ABOUT THIS EXERCISE - Omit every picture and return the rest of the data unaltered.

Web page revision data:

────

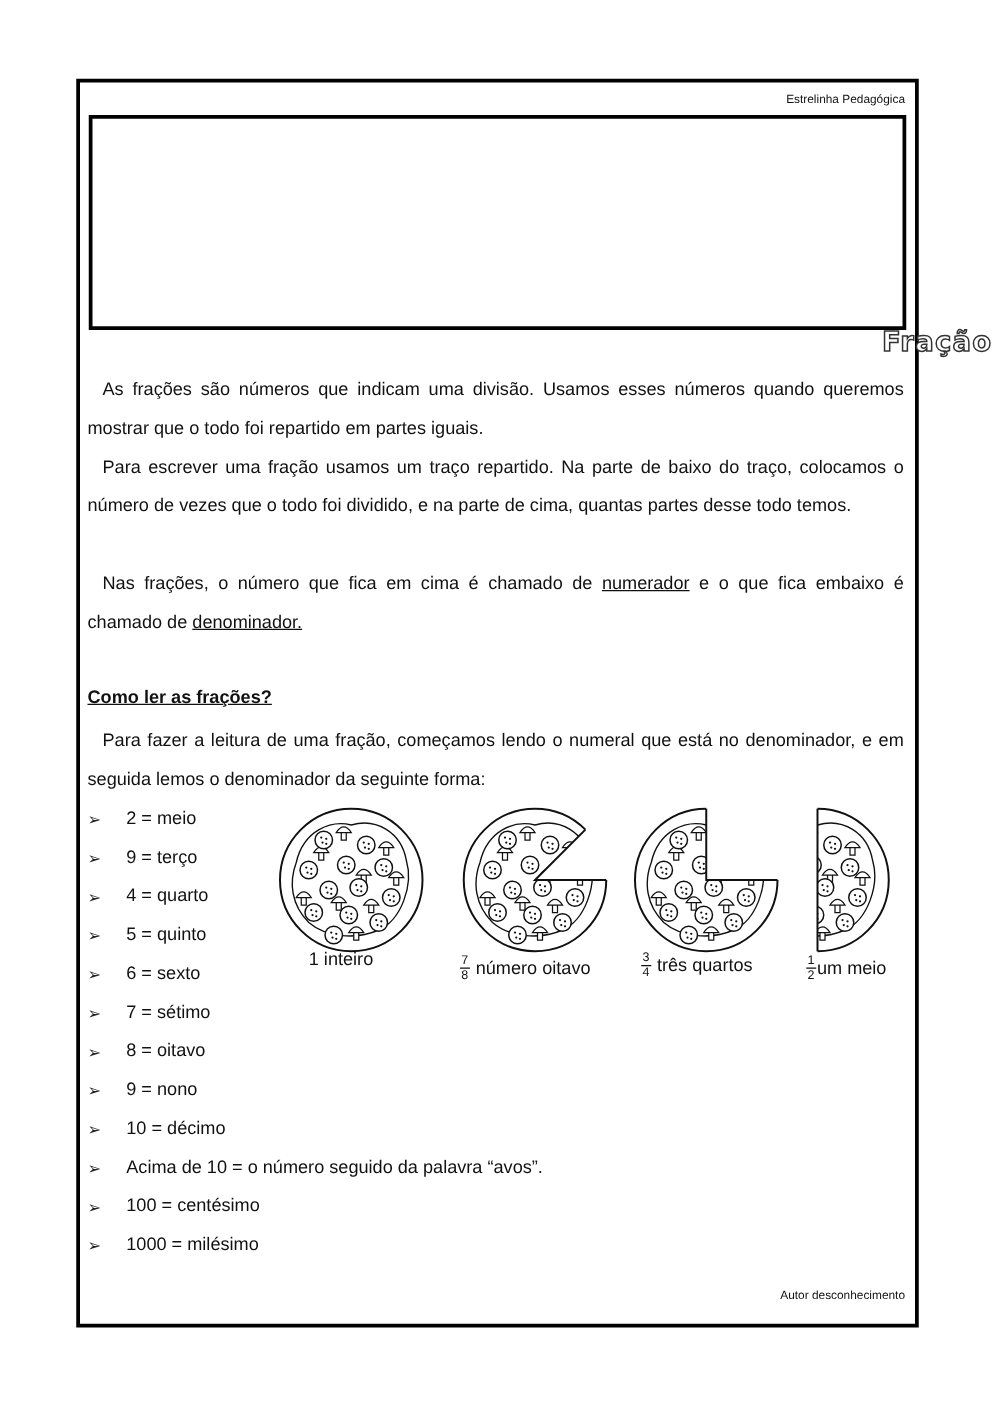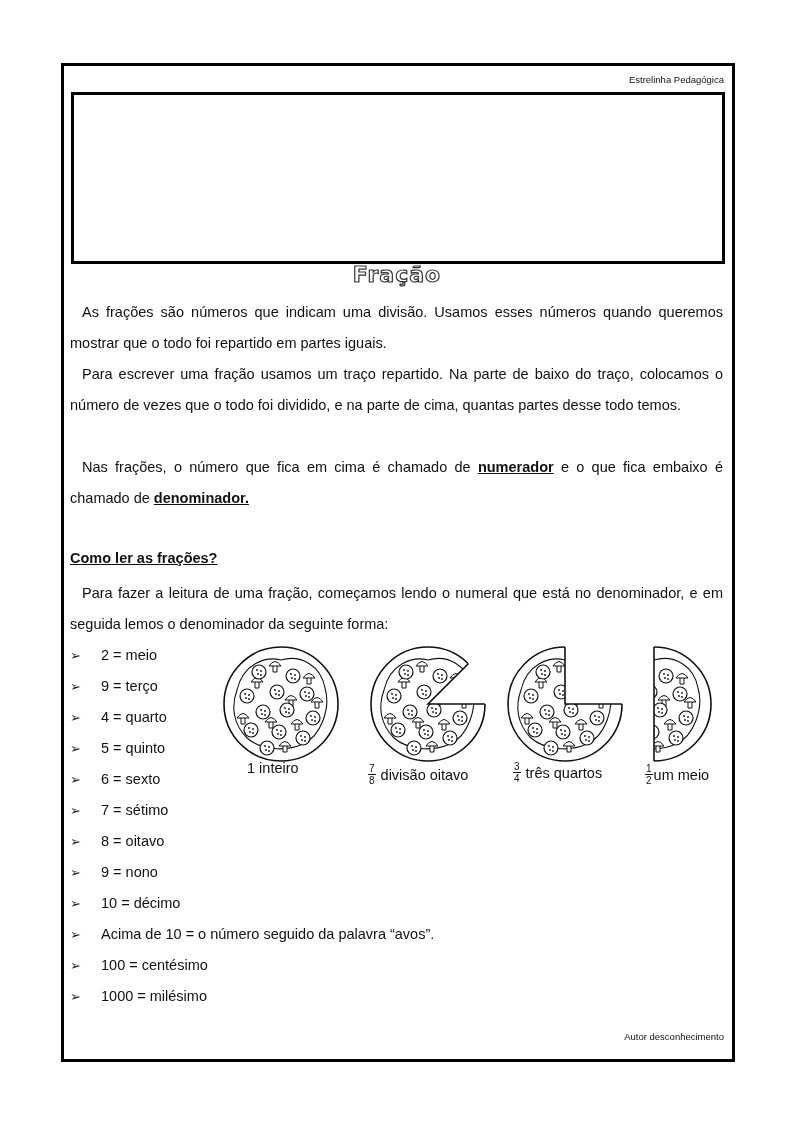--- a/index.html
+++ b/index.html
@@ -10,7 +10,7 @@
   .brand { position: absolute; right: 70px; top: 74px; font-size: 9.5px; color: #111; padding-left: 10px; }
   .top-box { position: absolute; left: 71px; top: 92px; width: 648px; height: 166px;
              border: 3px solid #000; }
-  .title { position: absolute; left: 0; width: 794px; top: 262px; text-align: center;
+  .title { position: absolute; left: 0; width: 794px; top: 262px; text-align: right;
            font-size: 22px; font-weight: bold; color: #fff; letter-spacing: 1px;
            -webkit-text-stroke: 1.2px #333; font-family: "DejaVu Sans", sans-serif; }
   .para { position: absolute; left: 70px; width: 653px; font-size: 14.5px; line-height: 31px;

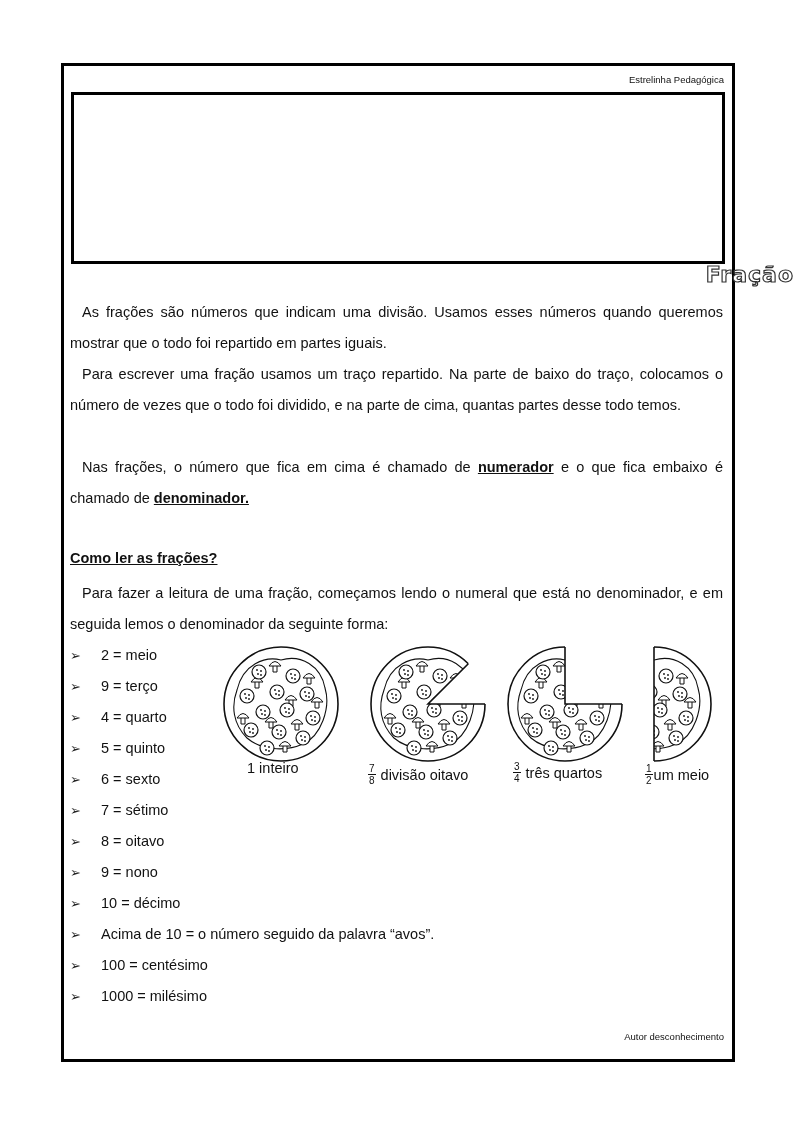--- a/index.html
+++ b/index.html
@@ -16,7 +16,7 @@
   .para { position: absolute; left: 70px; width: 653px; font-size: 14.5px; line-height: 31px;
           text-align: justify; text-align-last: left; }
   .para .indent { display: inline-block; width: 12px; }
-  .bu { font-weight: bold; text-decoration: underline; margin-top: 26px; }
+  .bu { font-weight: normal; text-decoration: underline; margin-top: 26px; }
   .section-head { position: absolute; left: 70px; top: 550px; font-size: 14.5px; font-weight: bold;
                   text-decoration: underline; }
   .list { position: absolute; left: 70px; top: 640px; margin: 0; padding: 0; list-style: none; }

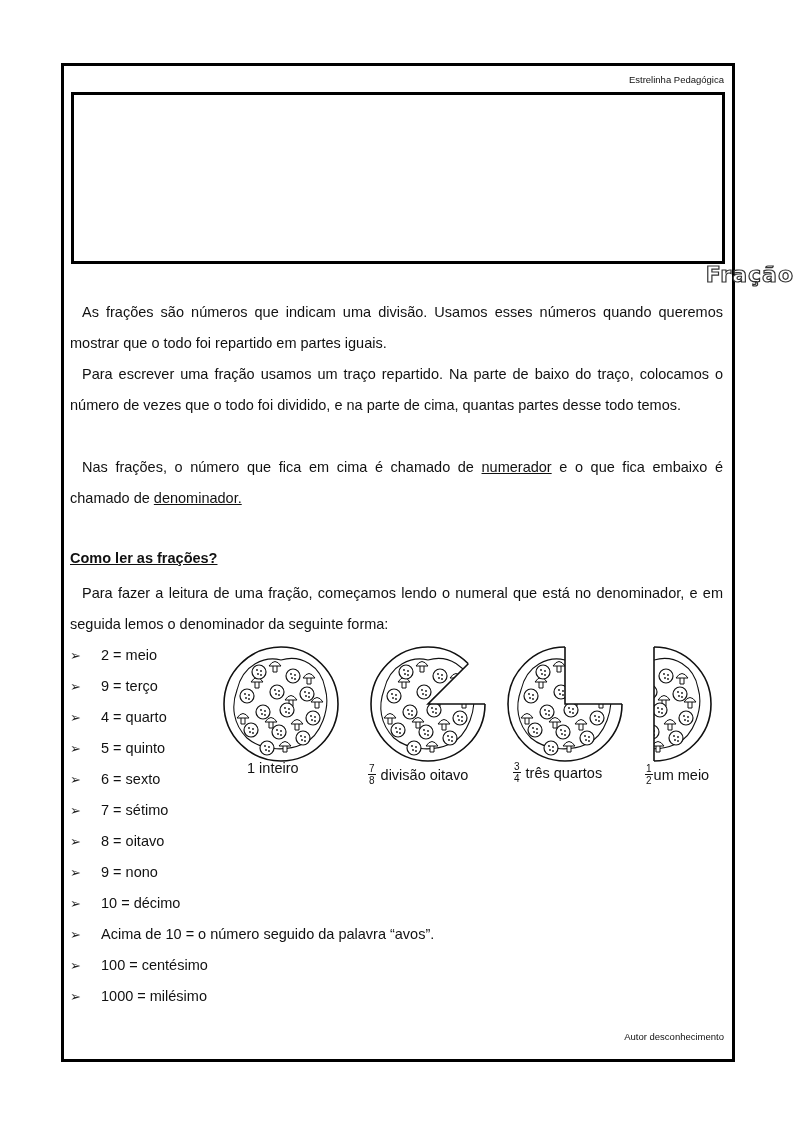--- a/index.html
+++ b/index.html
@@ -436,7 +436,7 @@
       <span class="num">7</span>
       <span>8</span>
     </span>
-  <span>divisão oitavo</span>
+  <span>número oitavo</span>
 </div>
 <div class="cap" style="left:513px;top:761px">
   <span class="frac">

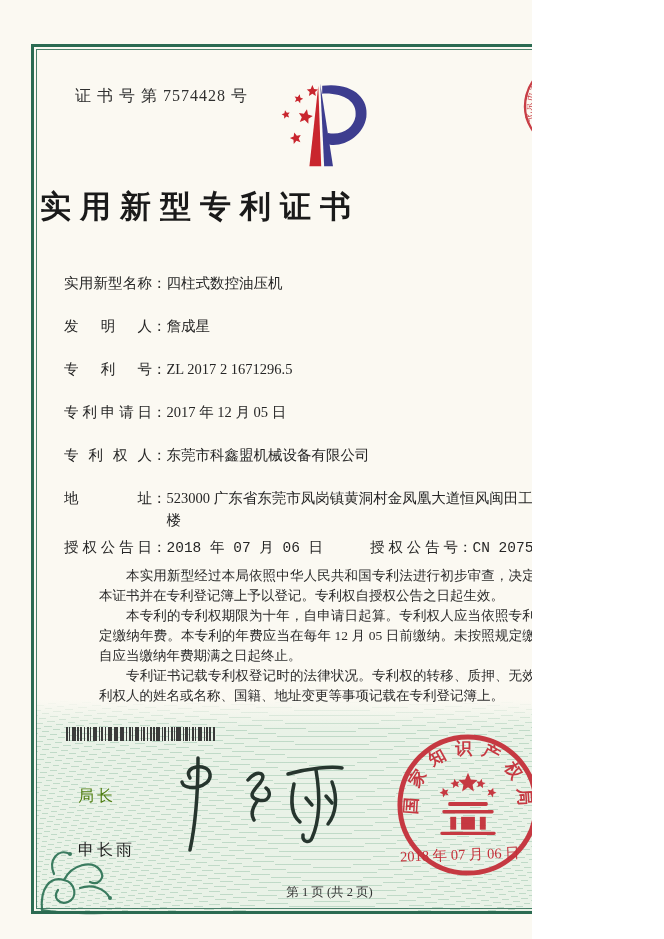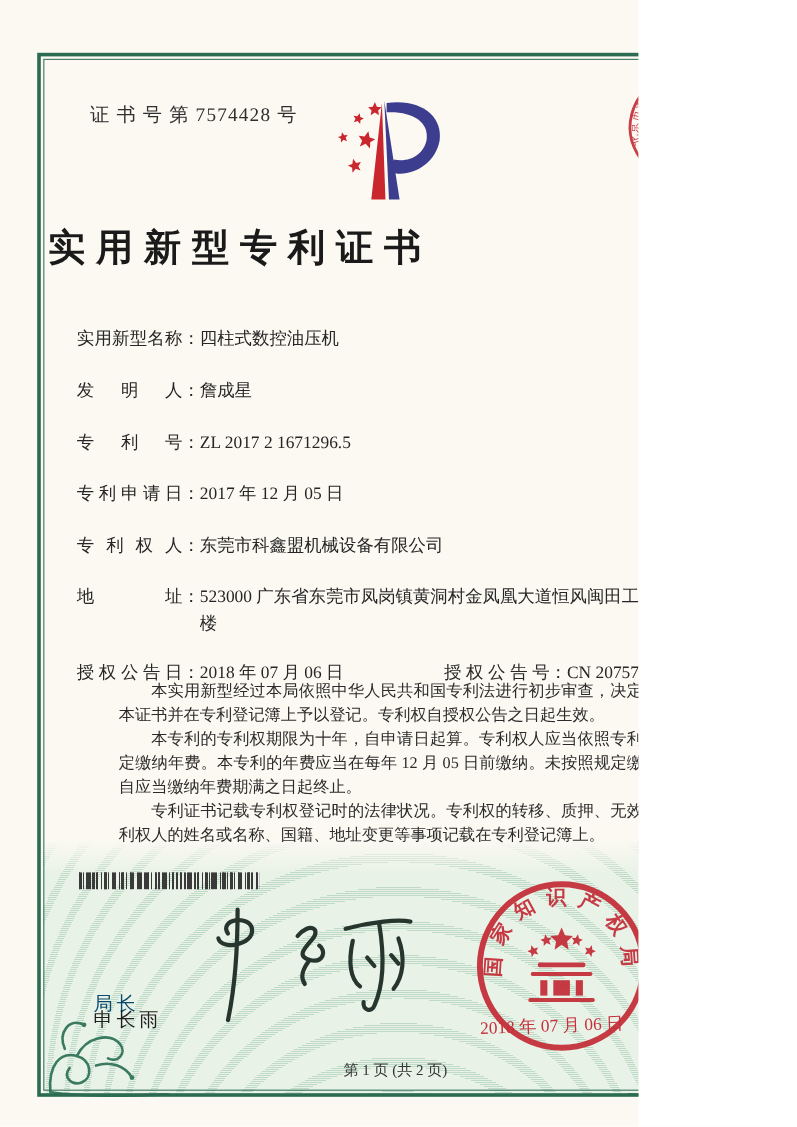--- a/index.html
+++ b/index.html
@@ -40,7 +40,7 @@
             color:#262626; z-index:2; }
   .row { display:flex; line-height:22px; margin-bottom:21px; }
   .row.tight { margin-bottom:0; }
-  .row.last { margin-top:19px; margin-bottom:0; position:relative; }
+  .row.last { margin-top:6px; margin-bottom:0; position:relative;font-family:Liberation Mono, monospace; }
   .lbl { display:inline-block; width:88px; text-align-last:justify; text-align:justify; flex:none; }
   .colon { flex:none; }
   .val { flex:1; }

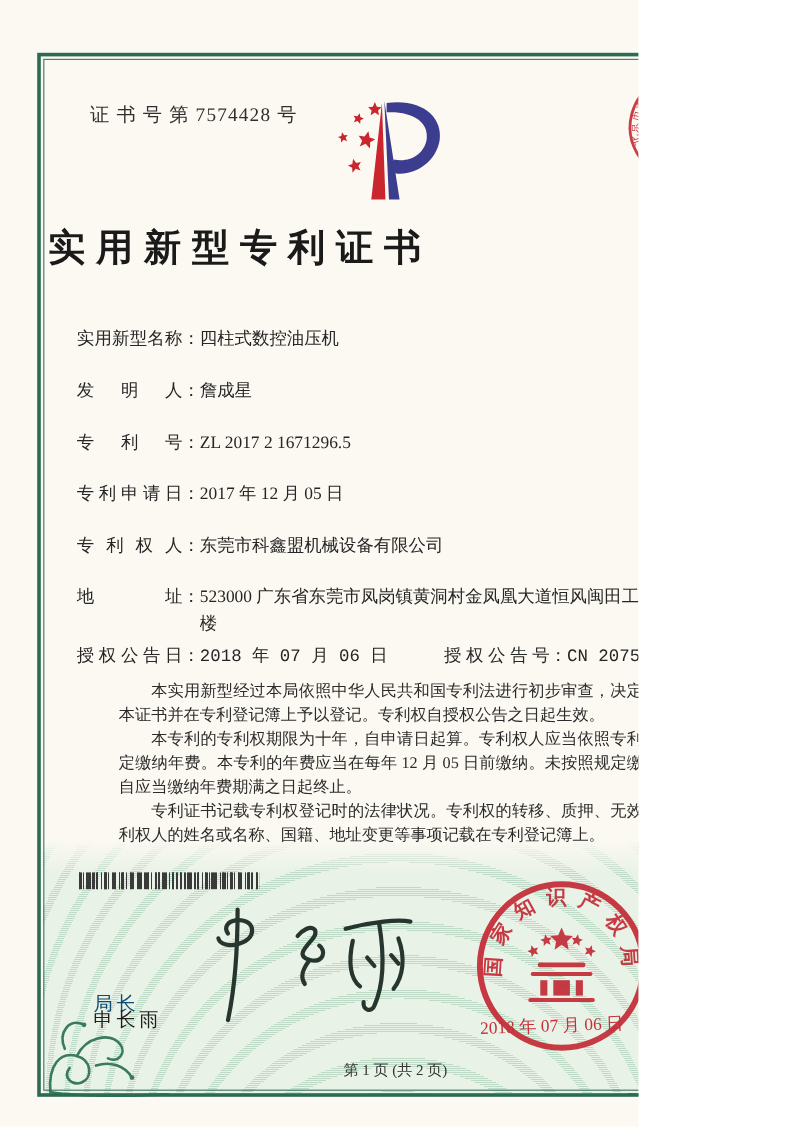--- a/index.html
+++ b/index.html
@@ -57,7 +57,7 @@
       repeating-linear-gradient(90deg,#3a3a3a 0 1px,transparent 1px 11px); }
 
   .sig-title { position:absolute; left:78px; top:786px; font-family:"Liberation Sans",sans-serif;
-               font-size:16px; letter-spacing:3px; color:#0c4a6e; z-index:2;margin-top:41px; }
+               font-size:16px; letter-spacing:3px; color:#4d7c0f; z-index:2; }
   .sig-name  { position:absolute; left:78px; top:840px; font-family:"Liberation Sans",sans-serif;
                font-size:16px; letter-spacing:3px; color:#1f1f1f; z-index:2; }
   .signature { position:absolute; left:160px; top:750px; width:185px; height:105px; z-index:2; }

────

WRITTEN SOLUTION -
--- a/index.html
+++ b/index.html
@@ -10,7 +10,7 @@
   .brand { position: absolute; right: 70px; top: 74px; font-size: 9.5px; color: #111; padding-left: 10px; }
   .top-box { position: absolute; left: 71px; top: 92px; width: 648px; height: 166px;
              border: 3px solid #000; }
-  .title { position: absolute; left: 0; width: 794px; top: 262px; text-align: center;
+  .title { position: absolute; left: 0; width: 794px; top: 262px; text-align: right;
            font-size: 22px; font-weight: bold; color: #fff; letter-spacing: 1px;
            -webkit-text-stroke: 1.2px #333; font-family: "DejaVu Sans", sans-serif; }
   .para { position: absolute; left: 70px; width: 653px; font-size: 14.5px; line-height: 31px;

--- a/index.html
+++ b/index.html
@@ -16,7 +16,7 @@
   .para { position: absolute; left: 70px; width: 653px; font-size: 14.5px; line-height: 31px;
           text-align: justify; text-align-last: left; }
   .para .indent { display: inline-block; width: 12px; }
-  .bu { font-weight: bold; text-decoration: underline; margin-top: 26px; }
+  .bu { font-weight: normal; text-decoration: underline; margin-top: 26px; }
   .section-head { position: absolute; left: 70px; top: 550px; font-size: 14.5px; font-weight: bold;
                   text-decoration: underline; }
   .list { position: absolute; left: 70px; top: 640px; margin: 0; padding: 0; list-style: none; }

--- a/index.html
+++ b/index.html
@@ -436,7 +436,7 @@
       <span class="num">7</span>
       <span>8</span>
     </span>
-  <span>divisão oitavo</span>
+  <span>número oitavo</span>
 </div>
 <div class="cap" style="left:513px;top:761px">
   <span class="frac">

--- a/index.html
+++ b/index.html
@@ -40,7 +40,7 @@
             color:#262626; z-index:2; }
   .row { display:flex; line-height:22px; margin-bottom:21px; }
   .row.tight { margin-bottom:0; }
-  .row.last { margin-top:19px; margin-bottom:0; position:relative; }
+  .row.last { margin-top:6px; margin-bottom:0; position:relative;font-family:Liberation Mono, monospace; }
   .lbl { display:inline-block; width:88px; text-align-last:justify; text-align:justify; flex:none; }
   .colon { flex:none; }
   .val { flex:1; }

--- a/index.html
+++ b/index.html
@@ -57,7 +57,7 @@
       repeating-linear-gradient(90deg,#3a3a3a 0 1px,transparent 1px 11px); }
 
   .sig-title { position:absolute; left:78px; top:786px; font-family:"Liberation Sans",sans-serif;
-               font-size:16px; letter-spacing:3px; color:#0c4a6e; z-index:2;margin-top:41px; }
+               font-size:16px; letter-spacing:3px; color:#4d7c0f; z-index:2; }
   .sig-name  { position:absolute; left:78px; top:840px; font-family:"Liberation Sans",sans-serif;
                font-size:16px; letter-spacing:3px; color:#1f1f1f; z-index:2; }
   .signature { position:absolute; left:160px; top:750px; width:185px; height:105px; z-index:2; }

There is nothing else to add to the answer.